SCOTUS to decide if Florida and Texas social media laws violate 1st Amendment

On Friday, the Supreme Court agreed to decide if two laws crafted by Republicans in Florida and Texas run afoul of the First Amendment because the laws force platforms to explain all their content moderation decisions to users.

Both laws, passed in 2021 after several major platforms banned Donald Trump, seemingly were a way for Republicans to fight back and prevent supposedly liberal-leaning platforms from allegedly censoring conservative viewpoints.

The laws are designed to stop the most popular platforms from inconsistently censoring content by requiring platforms to provide detailed explanations to users whenever their posts are removed or their accounts are banned or “shadowbanned” (deprioritized or restricted from feeds by platforms’ algorithms). The Texas law also requires platforms to provide clear paths to timely appeal censored content, and both laws require platforms to publicly disclose standards for when and why they censor users.

NetChoice—a trade group representing companies operating major platforms, including X and Facebook—sued to block the laws, citing First Amendment concerns.

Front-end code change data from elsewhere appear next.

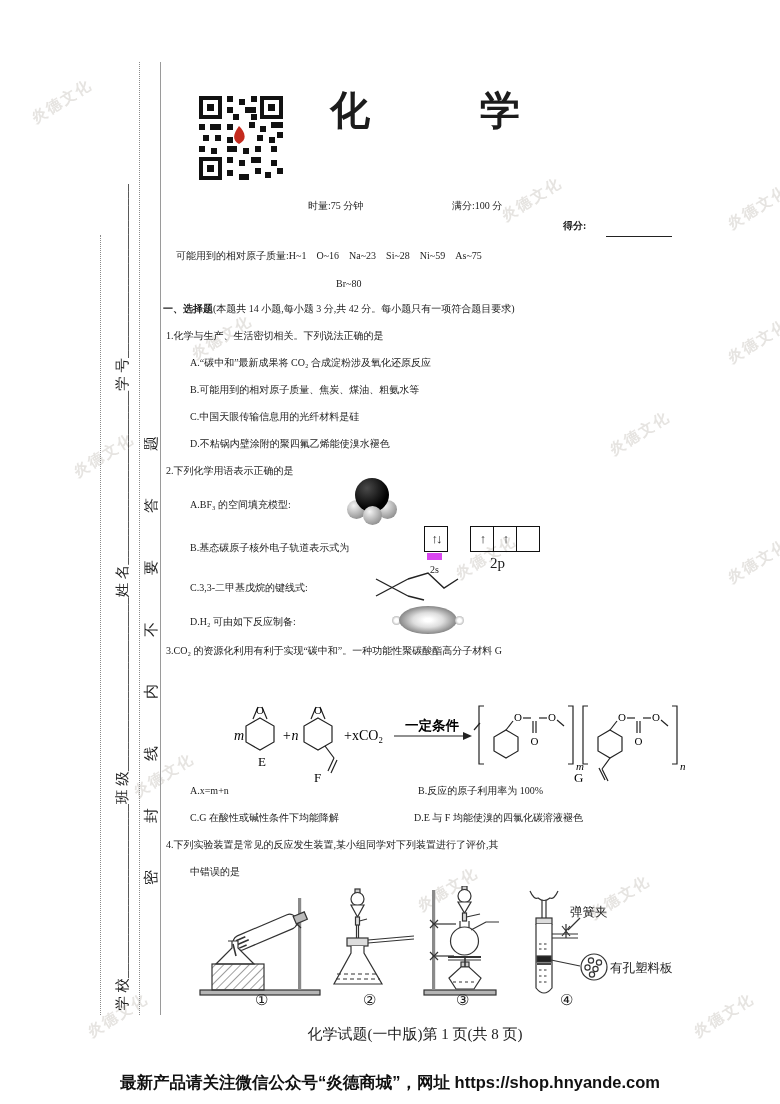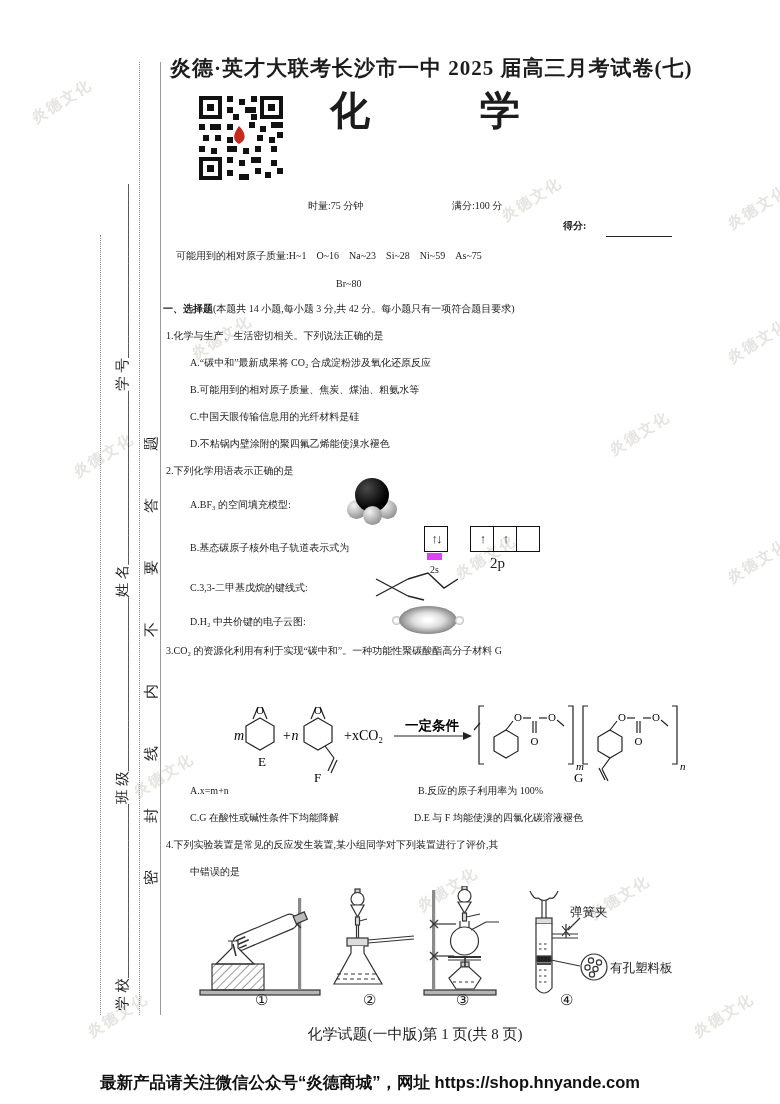--- a/index.html
+++ b/index.html
@@ -44,7 +44,6 @@
   <div class="rot" style="left:-341px;top:539px;width:925px;height:18px;text-align:left">学  校________________________班  级________________________姓  名________________________学  号________________________</div>
   <div class="rot" style="left:-100px;top:627px;width:500px;height:16px;letter-spacing:47px;font-size:15px">密封线内不要答题</div>
 
-  <div class="t bold" style="left:170px;top:58px;width:500px;text-align:center;font-size:21px;letter-spacing:1px">炎德·英才大联考长沙市一中 2025 届高三月考试卷(七)</div>
 
   <svg style="position:absolute;left:199px;top:96px" width="84" height="84" viewBox="0 0 84 84">
     <rect x="0" y="0" width="84" height="84" fill="#fff"></rect>

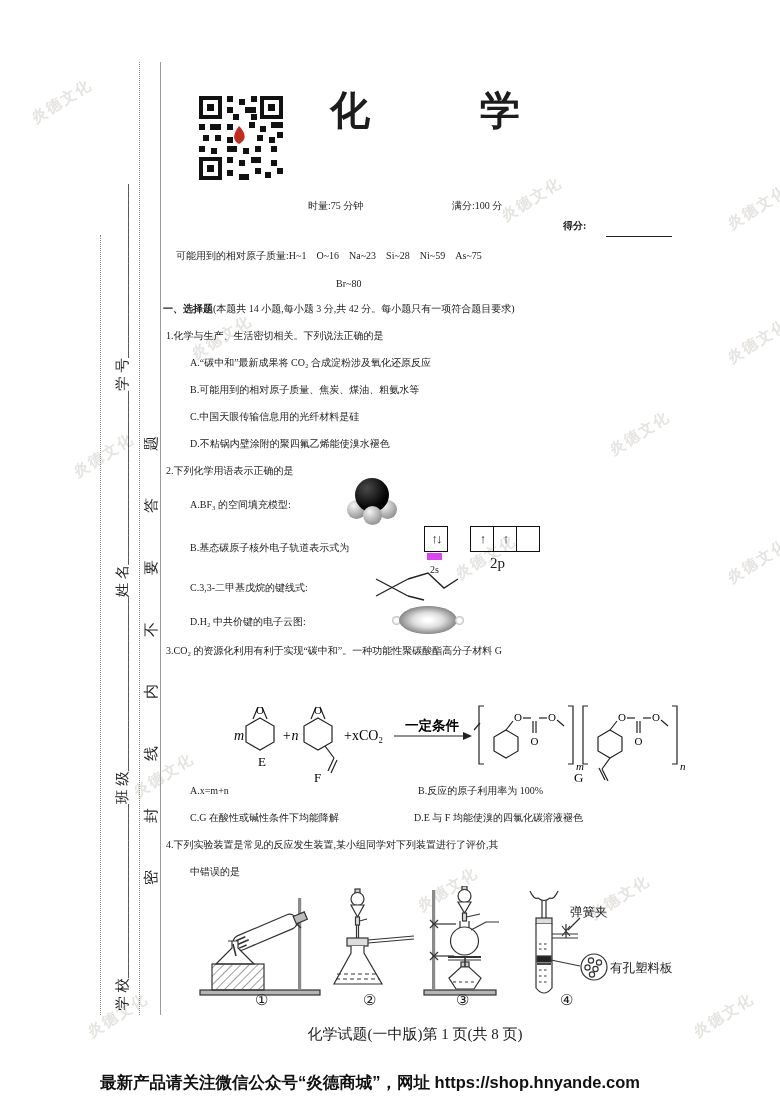--- a/index.html
+++ b/index.html
@@ -151,7 +151,7 @@
     </g>
   </svg>
 
-  <div class="t" style="left:190px;top:612px">D.H₂ 中共价键的电子云图:</div>
+  <div class="t" style="left:190px;top:612px">D.H₂ 可由如下反应制备:</div>
 
   <div style="position:absolute;left:392px;top:604px;width:78px;height:32px">
     <div class="sph" style="left:0;top:12px;width:9px;height:9px;background:radial-gradient(circle,#fff 30%,#8d8d8d)"></div>

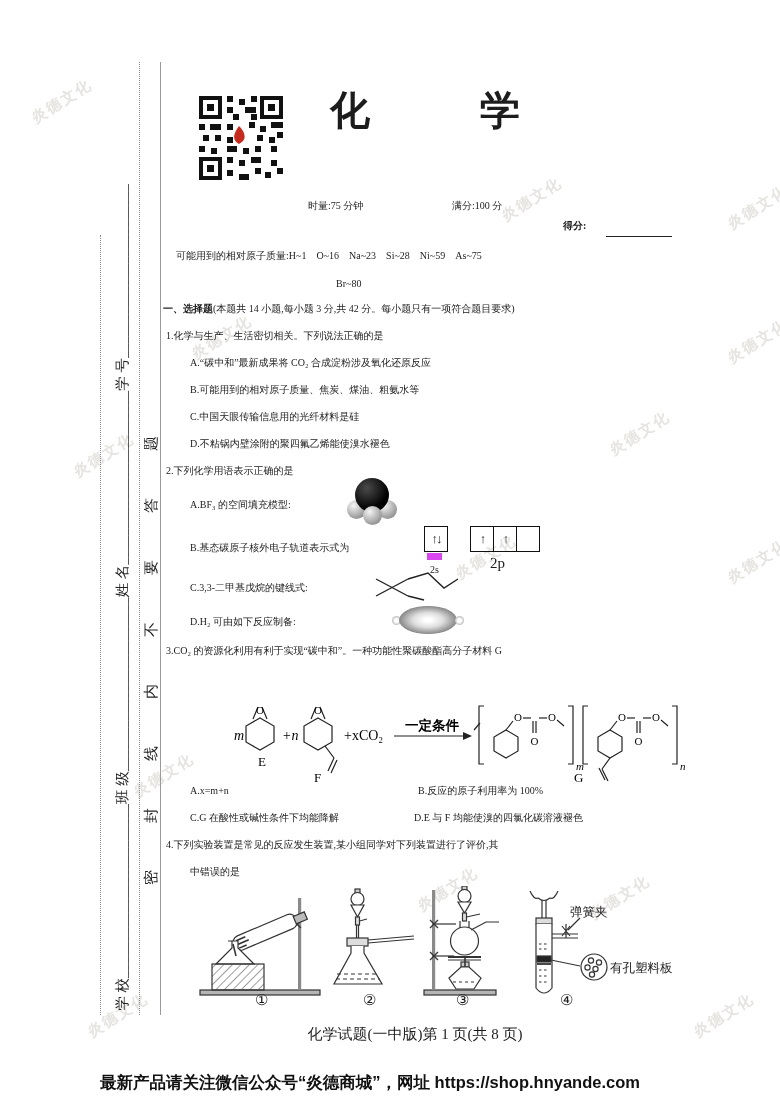--- a/index.html
+++ b/index.html
@@ -311,7 +311,7 @@
   <div class="applbl" style="left:560px;top:991px">④</div>
 
   <div class="t" style="left:165px;top:1024px;width:500px;text-align:center;font-size:15px">化学试题(一中版)第 1 页(共 8 页)</div>
-  <div class="t bold" style="left:100px;top:1072px;width:580px;text-align:left;font-size:16.5px;font-family:'Liberation Sans','DejaVu Sans',sans-serif;color:#111">最新产品请关注微信公众号“炎德商城”，网址 https://shop.hnyande.com</div>
+  <div class="t bold" style="left:100px;top:1072px;width:580px;text-align:center;font-size:16.5px;font-family:'Liberation Sans','DejaVu Sans',sans-serif;color:#111">最新产品请关注微信公众号“炎德商城”，网址 https://shop.hnyande.com</div>
 
 </div>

According to NetChoice, states are attempting to censor platforms by passing these laws, potentially preventing platforms from making editorial decisions on content that they’re entitled to make.

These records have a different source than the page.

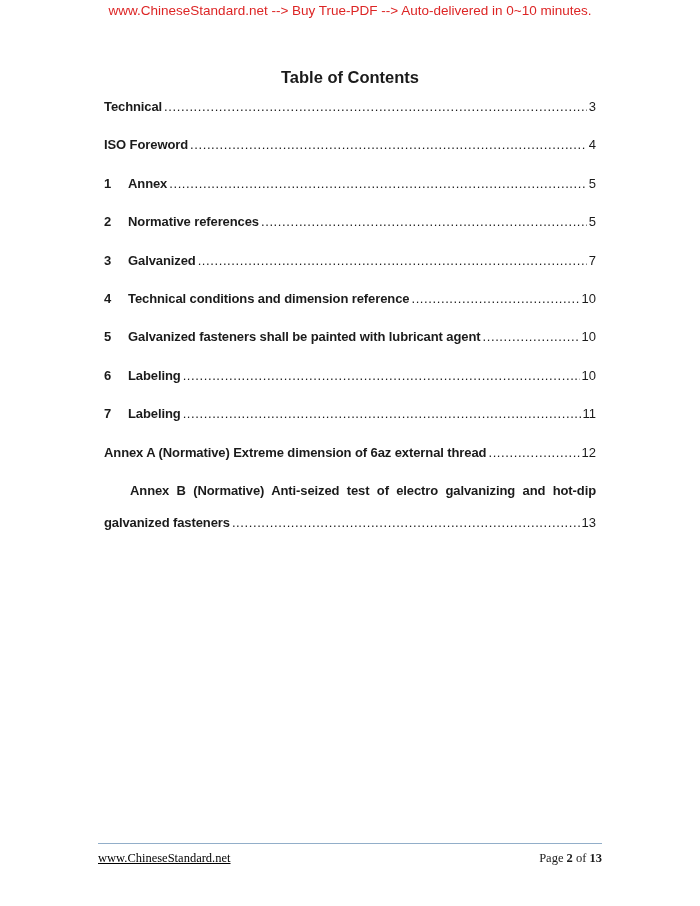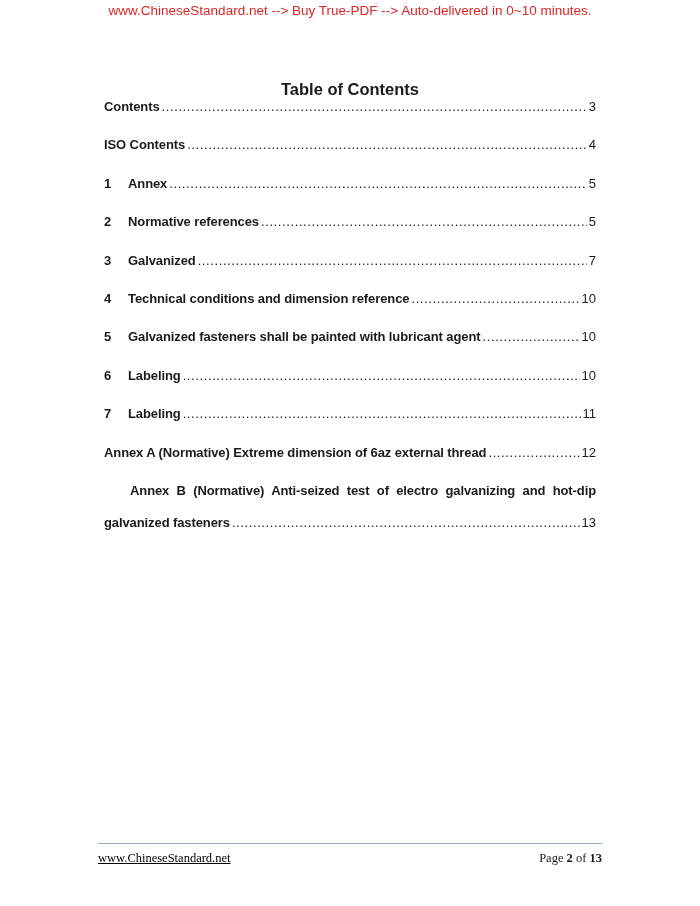--- a/index.html
+++ b/index.html
@@ -21,7 +21,7 @@
   }
   .doc-title{
     position:absolute;top:64px;left:0;right:0;
-    margin:16px;
+    margin:4px;
     text-align:center;
     font-size:16.5px;
     font-weight:bold;

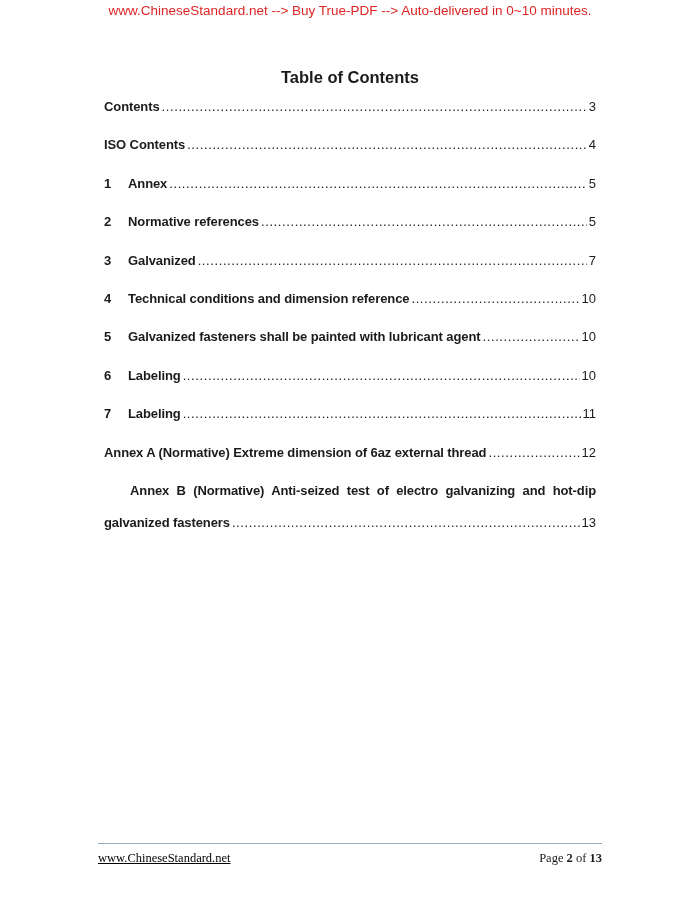--- a/index.html
+++ b/index.html
@@ -99,7 +99,7 @@
 
   <div class="toc-list">
       <div class="toc-row">
-        <span class="toc-label">Contents</span>
+        <span class="toc-label">Technical</span>
         <span class="toc-dots">............................................................................................................................................................................................................................................................................................................</span>
         <span class="toc-page">3</span>
       </div>

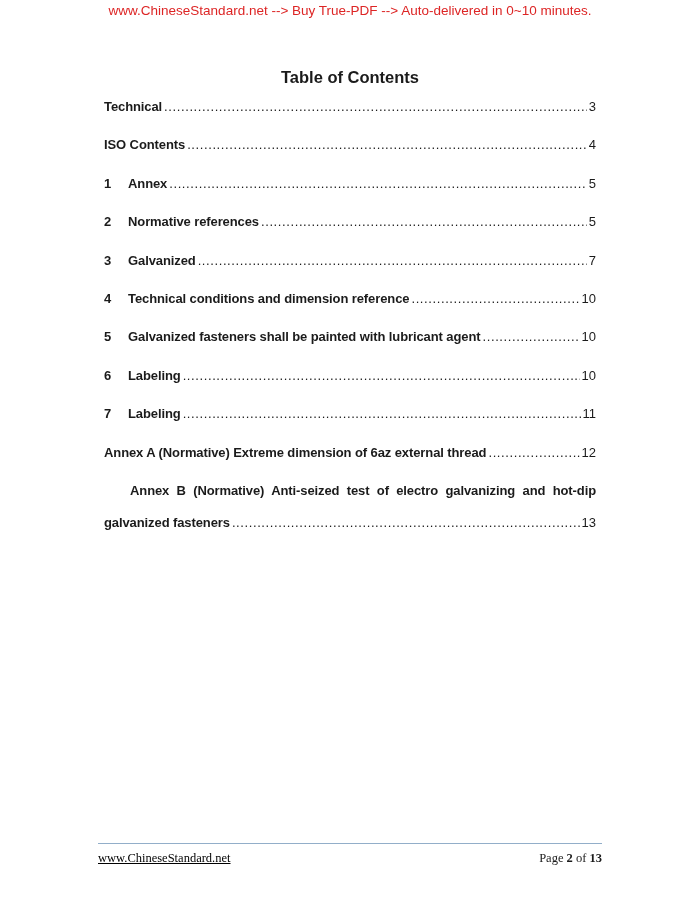--- a/index.html
+++ b/index.html
@@ -104,7 +104,7 @@
         <span class="toc-page">3</span>
       </div>
       <div class="toc-row">
-        <span class="toc-label">ISO Contents</span>
+        <span class="toc-label">ISO Foreword</span>
         <span class="toc-dots">............................................................................................................................................................................................................................................................................................................</span>
         <span class="toc-page">4</span>
       </div>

In a statement provided to Ars, NetChoice litigation director Chris Marchese said that the trade group’s lawsuits were “landmark cases” giving SCOTUS the opportunity to clarify platforms’ “well-established First Amendment right to host, curate, and share content as they see fit.” NetChoice has argued that rather than restricting censorship, Florida and Texas have passed “unconstitutional laws empowering the government to choose what speech appears online.”

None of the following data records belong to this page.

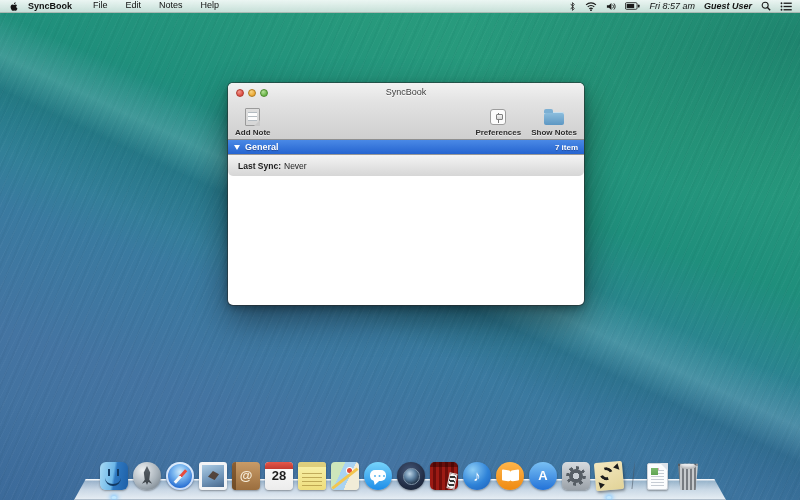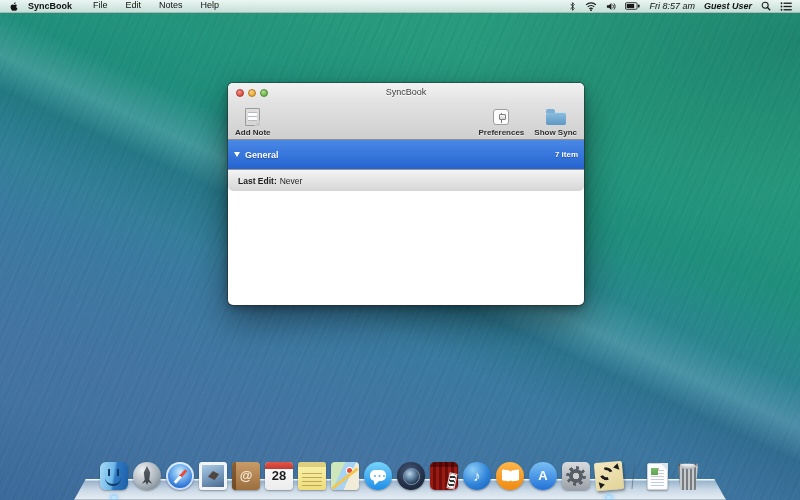--- a/index.html
+++ b/index.html
@@ -336,7 +336,7 @@
             <span class="tb-icon">
                 <span class="ico-folder"></span>
               </span>
-            <span>Show Sync</span>
+            <span>Show Notes</span>
           </div>
         </div>
       </div>

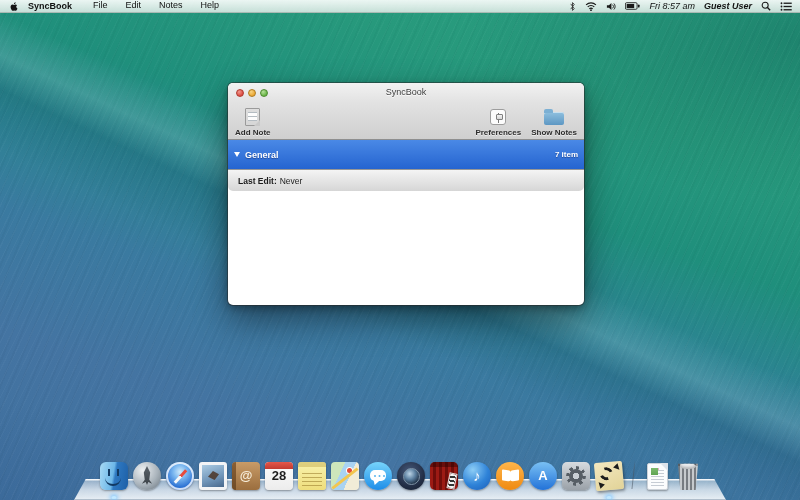--- a/index.html
+++ b/index.html
@@ -76,7 +76,7 @@
     background:#7cb0d4; border-radius:2px 2px 0 0; }
 
   
-  .group-header { position:relative; height:29px;
+  .group-header { position:relative; height:14px;
     background:linear-gradient(#4a89e6, #2564d0);
     display:flex; align-items:center; padding:0 6px;
     color:#fff; font-size:9px; font-weight:bold; text-shadow:0 1px 1px rgba(0,0,40,.35); }

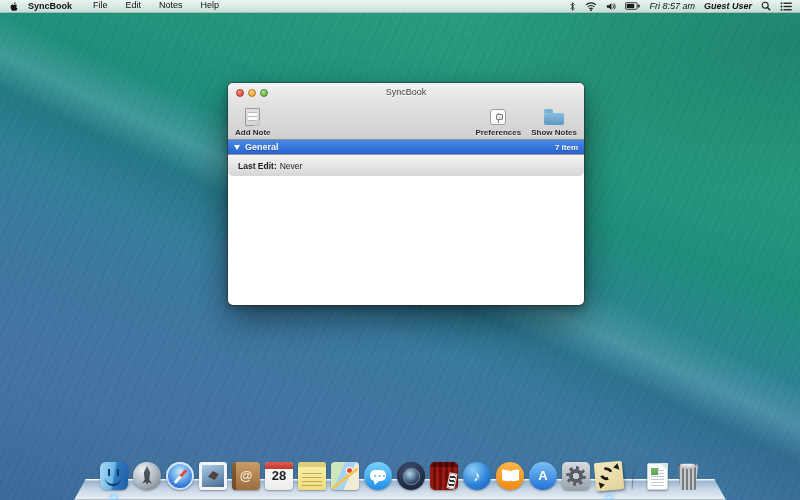--- a/index.html
+++ b/index.html
@@ -350,7 +350,7 @@
 
 
     <div class="statusbar">
-      <span class="lbl">Last Edit:</span>
+      <span class="lbl">Last Sync:</span>
       <span class="val">Never</span>
     </div>
   </div>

“The Internet is a vital platform for free expression, and it must remain free from government censorship,” Marchese said. “We are confident the Court will agree.”

One of NetChoice’s lawsuits resulted in a preliminary injunction blocking parts of Florida’s law—with one court agreeing that the Florida law likely violated the First Amendment. But a divided court in Texas reversed a preliminary injunction that NetChoice initially won blocking Texas’ law—departing from the court’s logic in the Florida case and finding that NetChoice would not likely succeed in constitutional challenges to the very similar Texas law.

The Supreme Court’s ruling is expected to settle the matter and will likely come next year, NBC News projected.

Trump urged SCOTUS review of “unfair” platforms

Much has changed on social media since 2021. Donald Trump’s account was reinstated on major platforms, including X (formerly Twitter) and Facebook, before next year’s presidential election. And Facebook and X relaxed policies preventing political ads, potentially enabling more divisive political content on the platforms to target more users than ever.

But that doesn’t mean that conservatives, including Trump, have stopped claiming that platforms are censoring right-leaning viewpoints. In a brief urging SCOTUS to review the social media laws in Texas and Florida, Trump claimed that the laws were necessary because “platforms often shroud decisions to exclude certain users and viewpoints in secrecy, giving no meaningful explanation as to why certain users are excluded while others posting equivalent content are tolerated.”